Is it too late to order the Richard Nixon birdhouse? Gosh, I hope not. If you search the museum store at Nixonlibrary.org, you'll see that the ''cozy re-creation of Richard Nixon's boyhood home," miniaturized for our flu-bearing, evolutionary forebears, may have sold out. But the White House bird hutch (''Impress your fine feathered friends with a White House of their very own!!") is still available for just $99.
By way of a public service, I am proposing some last-minute gift ideas for the holidays. Alas, it seems too late to purchase the $12 million gift certificate that would have kept Johnny Damon patrolling center field for the Carmine Hose. But you can probably still overnight a pair of roller skates -- better yet, a portable helicopter -- to your transportation-challenged friends in New York City.
Legal Sea Foods executive Roger Berkowitz has been blanketing the airwaves hawking mail-order lobster, but Los Angeles Times writer Roy Rivenburg alerts me to these more politically charged food ideas: (1) Contra Café, ''a uniquely smooth and full-bodied coffee grown by former Nicaraguan Contras," from contracafe.com. Not available in decaf, the website explains, because ''freedom fighters love caffeine."
And (2) Iraqi Road ice cream, peddled from the starspangledicecream.com website, along with other such flavors that Ben and Jerry would choke on, such as Gun Nut and I Hate the French Vanilla. In case you still want the lobster, it's available at legalseafoods.com, but it ain't cheap.
Isn't this sweet? You know those touching and always-original Christmas letters that people send around this time of year? ''Johanna has a new job. . . . Jonny is prospering in his latest venture"? Now someone is selling theirs on the Internet, for only $29.99!
Yes, Doug and Diane Hughes of Santa Clara, Calif., are selling copies of their 142-page Christmas letter, ''Hughes News," off of the print-on-demand website lulu.com. It's a D-Day level invasion of privacy. You can read young Kaitlin Hughes's college admission essay; Kaitlin is interested in the field of ''Nutrition and Dietetics" and tells about her Advanced Placement English paper ''on how the diet of Madame Emma Bovary may have contributed to her depression and eventual suicide." Yes, if the adultery doesn't get you, the creme fraiche will.
Now that the laws on electronic surveillance have been suspended, your top priority will be to listen in on other people's phone calls. You don't have the 30,000-person National Security Agency working for you, but there are still plenty of handy-dandy snooping devices out there.

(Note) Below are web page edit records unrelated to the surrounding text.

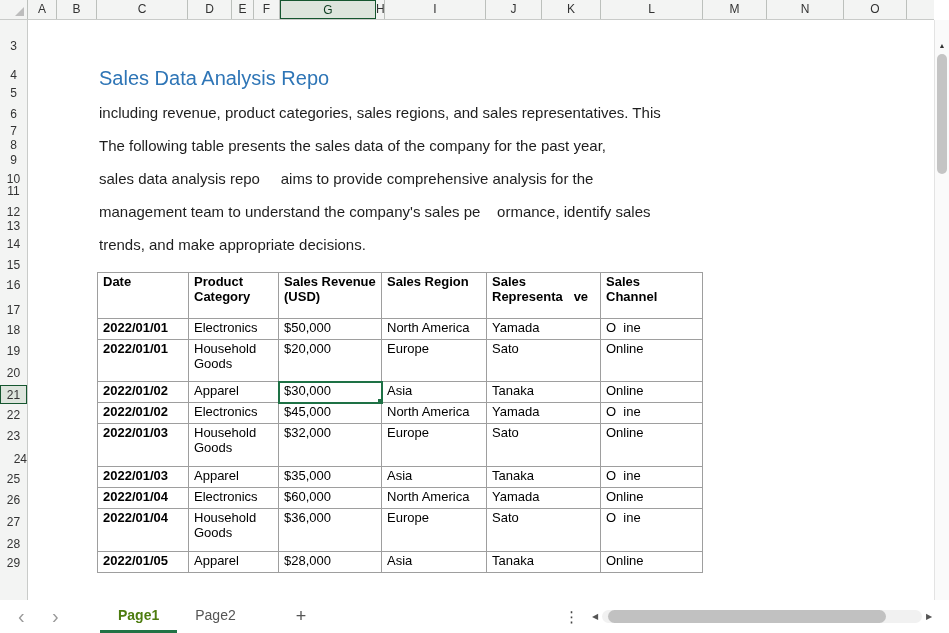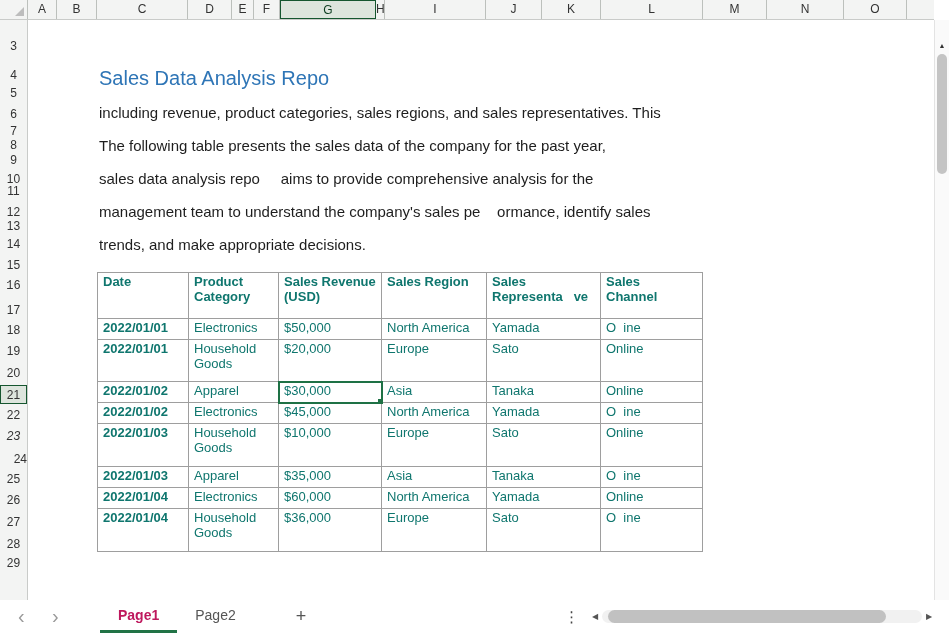--- a/index.html
+++ b/index.html
@@ -31,7 +31,7 @@
   .paragraph .pline{white-space:pre;line-height:33px;height:33px;}
 
   table.sales{position:absolute;left:69px;top:252px;border-collapse:collapse;table-layout:fixed;
-              font-size:13px;color:#0f766e;border-radius:19px;}
+              font-size:13px;color:#000000;border-radius:19px;}
   .sales th,.sales td{border:1px solid #9e9e9e;padding:1px 5px;vertical-align:top;text-align:left;
                       white-space:pre-wrap;font-weight:normal;overflow:hidden;}
   .sales th{font-weight:bold;}

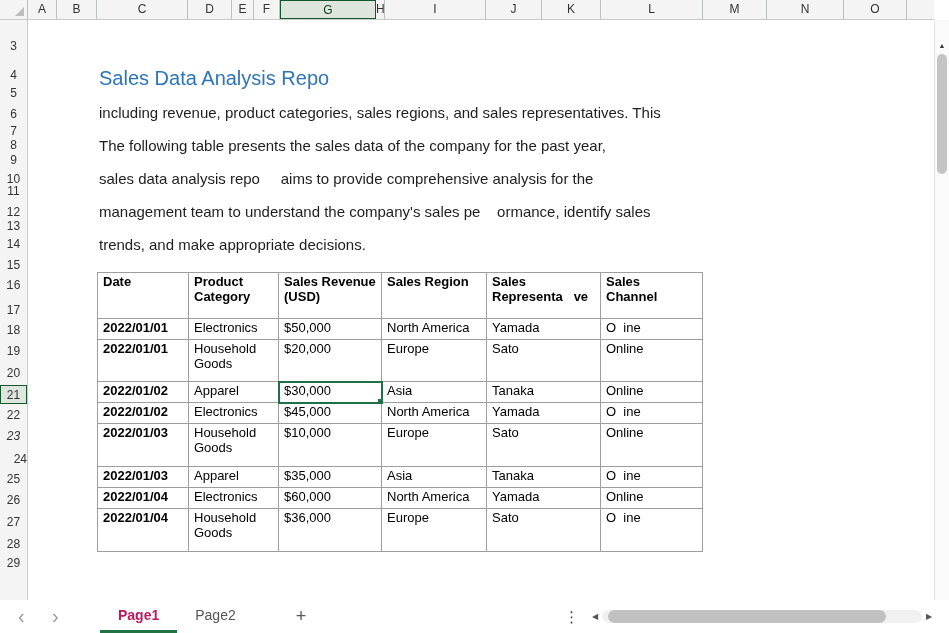--- a/index.html
+++ b/index.html
@@ -108,7 +108,7 @@
       <div class="row-h" style="top: 344px;">20</div>
       <div class="row-h sel" style="top: 365px;">21</div>
       <div class="row-h" style="top: 386px;">22</div>
-      <div class="row-h" style="top: 407px; font-style: italic;">23</div>
+      <div class="row-h" style="top: 407px;">23</div>
       <div class="row-h" style="top: 430px; text-align: right;">24</div>
       <div class="row-h" style="top: 450px;">25</div>
       <div class="row-h" style="top: 471px;">26</div>

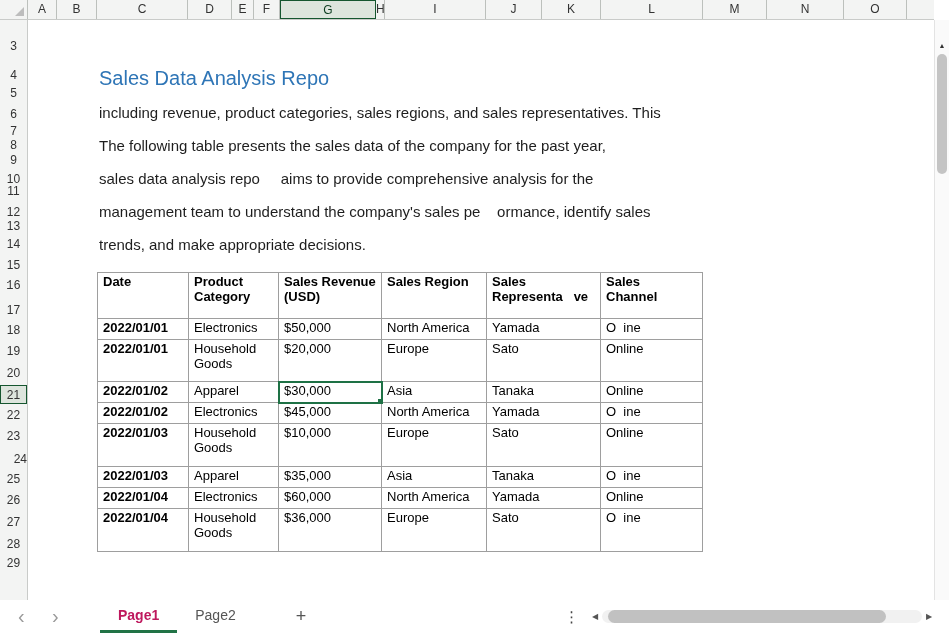--- a/index.html
+++ b/index.html
@@ -187,7 +187,7 @@
             <td class="c0">2022/01/03</td>
             <td class="c1">Household
 Goods</td>
-            <td class="c2">$10,000</td>
+            <td class="c2">$32,000</td>
             <td class="c3">Europe</td>
             <td class="c4">Sato</td>
             <td class="c5">Online</td>

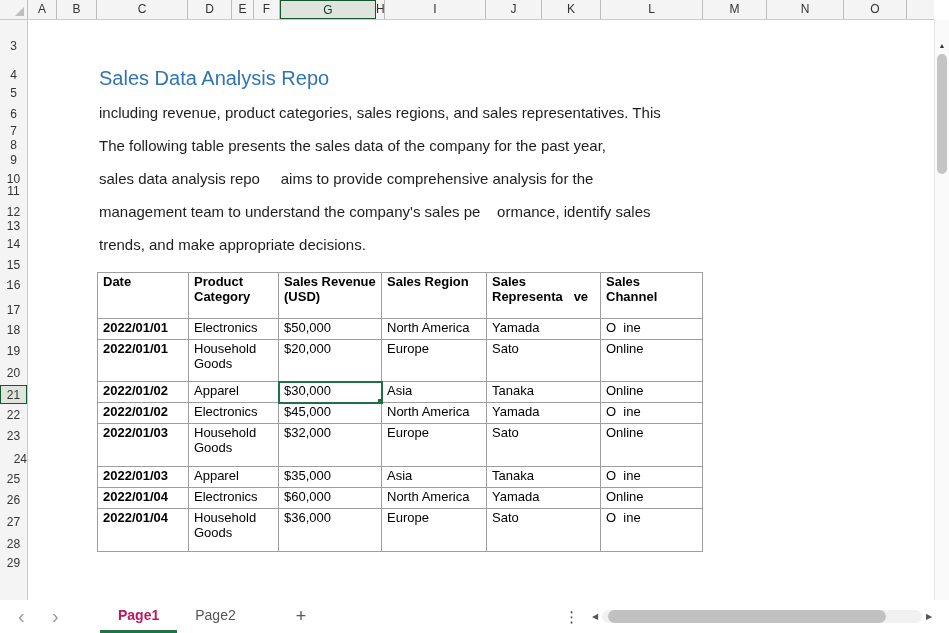--- a/index.html
+++ b/index.html
@@ -217,6 +217,14 @@
             <td class="c4">Sato</td>
             <td class="c5">O  ine</td>
           </tr>
+          <tr style="height: 21px;">
+            <td class="c0">2022/01/05</td>
+            <td class="c1">Apparel</td>
+            <td class="c2">$28,000</td>
+            <td class="c3">Asia</td>
+            <td class="c4">Tanaka</td>
+            <td class="c5">Online</td>
+          </tr>
         </tbody>
       </table>
   </div>

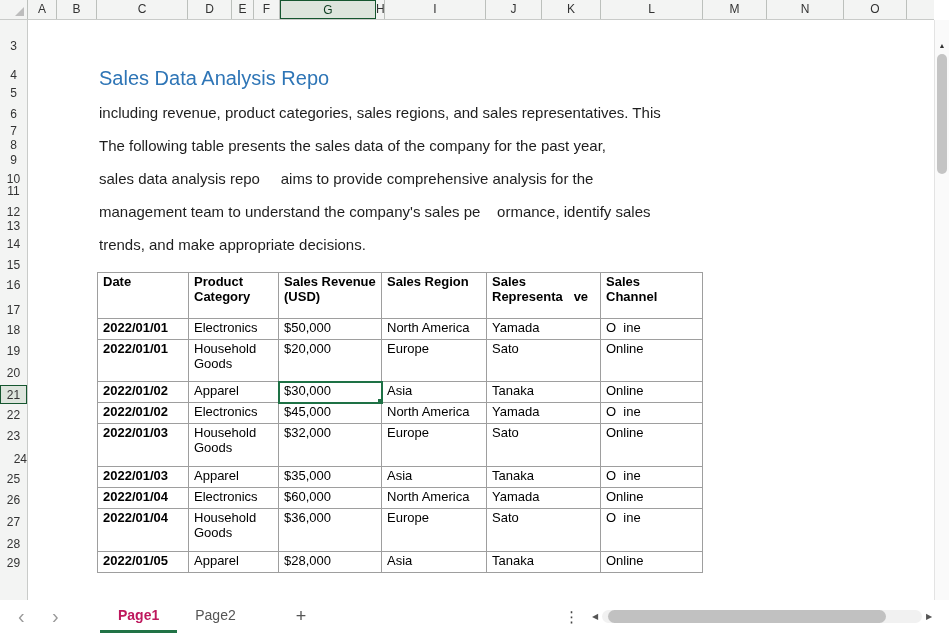--- a/index.html
+++ b/index.html
@@ -52,7 +52,7 @@
   #navPrev{left:18px;} #navNext{left:52px;}
   .tabs{position:absolute;left:100px;top:0;height:33px;display:flex;}
   .tab{padding:0 18px;line-height:31px;font-size:14px;color:#555;}
-  .tab.active{color:#be185d;font-weight:bold;box-shadow:inset 0 -3px 0 #217346;}
+  .tab.active{color:#4d7c0f;font-weight:bold;box-shadow:inset 0 -3px 0 #217346;}
   .add-tab{position:absolute;left:288px;top:0;width:26px;text-align:center;line-height:33px;
            font-size:18px;color:#555;}
   .more{position:absolute;left:564px;top:0;line-height:33px;font-size:15px;color:#444;}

You may or may not want to start out with the unfortunately named ''Basement Bugger's Bible," available on amazon.com, which does provide some helpful eavesdropping tips using off-the-shelf technology from Radio Shack. And thespystore.com will sell you useful gizmos like the TeleSpy Remote Audio Monitoring Device, which the website insists ''should be used only in a legal and lawful manner." If anyone complains, tell them George Bush sent you.
Two members of my family already prefer animals to people, and I sense that I may be heading in that direction. How else to explain my fascination with the magazine New York Dog? (In the November issue: ''My Dog Is Gay." In the December issue: ''Is My Dog Bi-Polar?") I suspect their advertisers, like raw food purveyor barfdirect.com, would be happy to fulfill your last-minute gift needs.
Pet Science Labs (petattoos.com) is a big NYD advertiser, offering such must-have items as astrologically aligned dog bowls and temporary ''petattoos," including one that would look just right on Johnny Damon's forehead: ''I [Heart] NY." Canine art is also big, with at least two four-legged Picassos selling their wares. At dognoseart.com, you can sample the creations of a 13-year-old schnauzer named Oscar, who ''finds great inspiration in car rides when he can draw on the windows with his nose." A rival Jack Russell arterrier, Tillie, sells her work at tillamookcheddar.com.
A few weeks ago I received a catalog offering the perfect mother-in-law gift -- a live water buffalo, for only $250. You can also buy one from the Heifer International website, catalog.heifer.org. Won't Mom be surprised when this monster goes to work on her flower garden! Happy holidays, everyone!